### YOUR ASSIGNMENT
Scan the entries that follow for the word "width", then report every line in which it appears.

### EXERCISE DATA
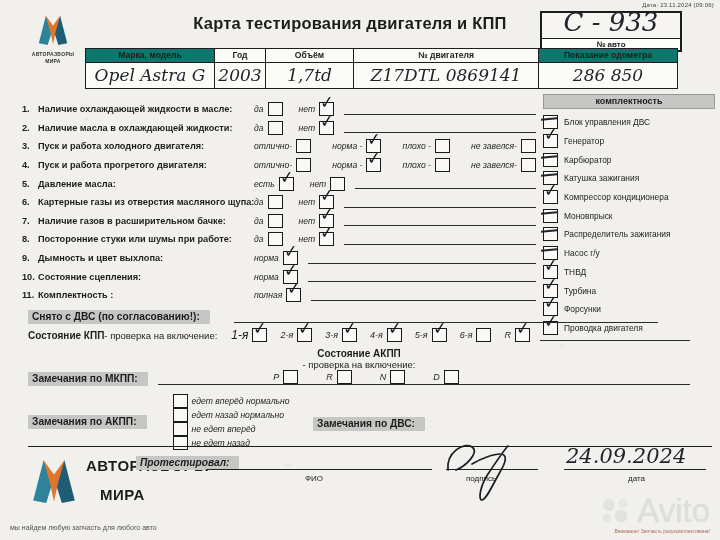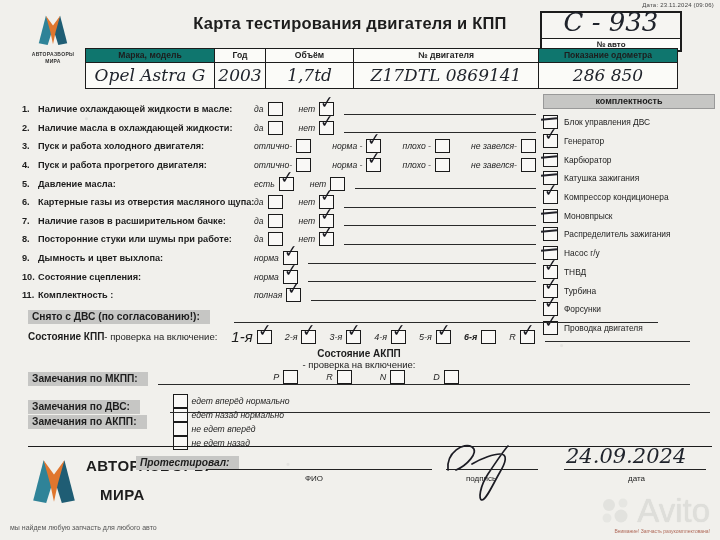--- a/index.html
+++ b/index.html
@@ -410,7 +410,7 @@
       <span class="gearlabel-r"> - проверка на включение:</span>
       <span class="gears" style="gap: 13px;">
         <span class="opt">
-          <span class="ol" style="font-size: 15px;">1-я</span>
+          <span class="ol" style="font-size: 12px;">1-я</span>
           <span class="box">
             <span class="chk">✓</span>
           </span>

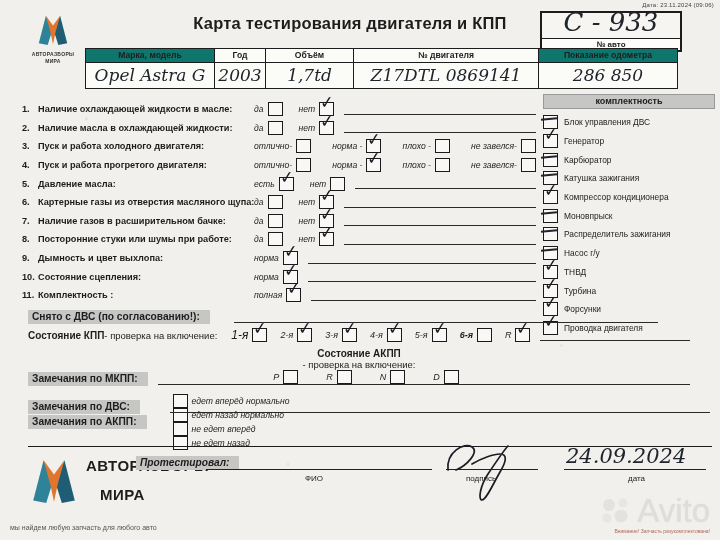--- a/index.html
+++ b/index.html
@@ -440,7 +440,7 @@
           </span>
         </span>
         <span class="opt">
-          <span class="ol" style="font-size: 9px; font-weight: bold;">6-я</span>
+          <span class="ol" style="font-size: 9px;">6-я</span>
           <span class="box"></span>
         </span>
         <span class="opt">

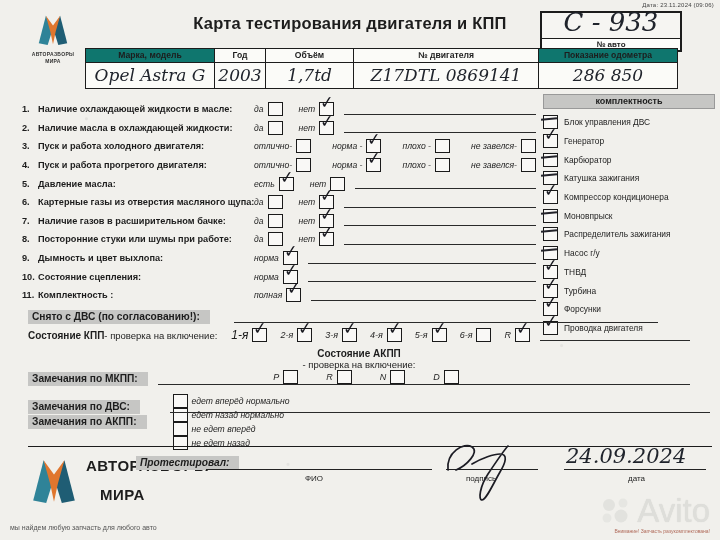--- a/index.html
+++ b/index.html
@@ -504,7 +504,7 @@
       </span>
     </div>
 
-  <div class="srow" style="left:28px; top:400px; width:682px;">
+  <div class="srow" style="left:28px; top:417px; width:682px;flex-direction:column;">
     <span class="glabel">Замечания по ДВС:</span>
     <span class="uline" style="margin-left:30px;"></span>
   </div>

### EXERCISE SOLUTION
-  <div class="srow" style="left:28px; top:400px; width:682px;">
+  <div class="srow" style="left:28px; top:417px; width:682px;flex-direction:column;">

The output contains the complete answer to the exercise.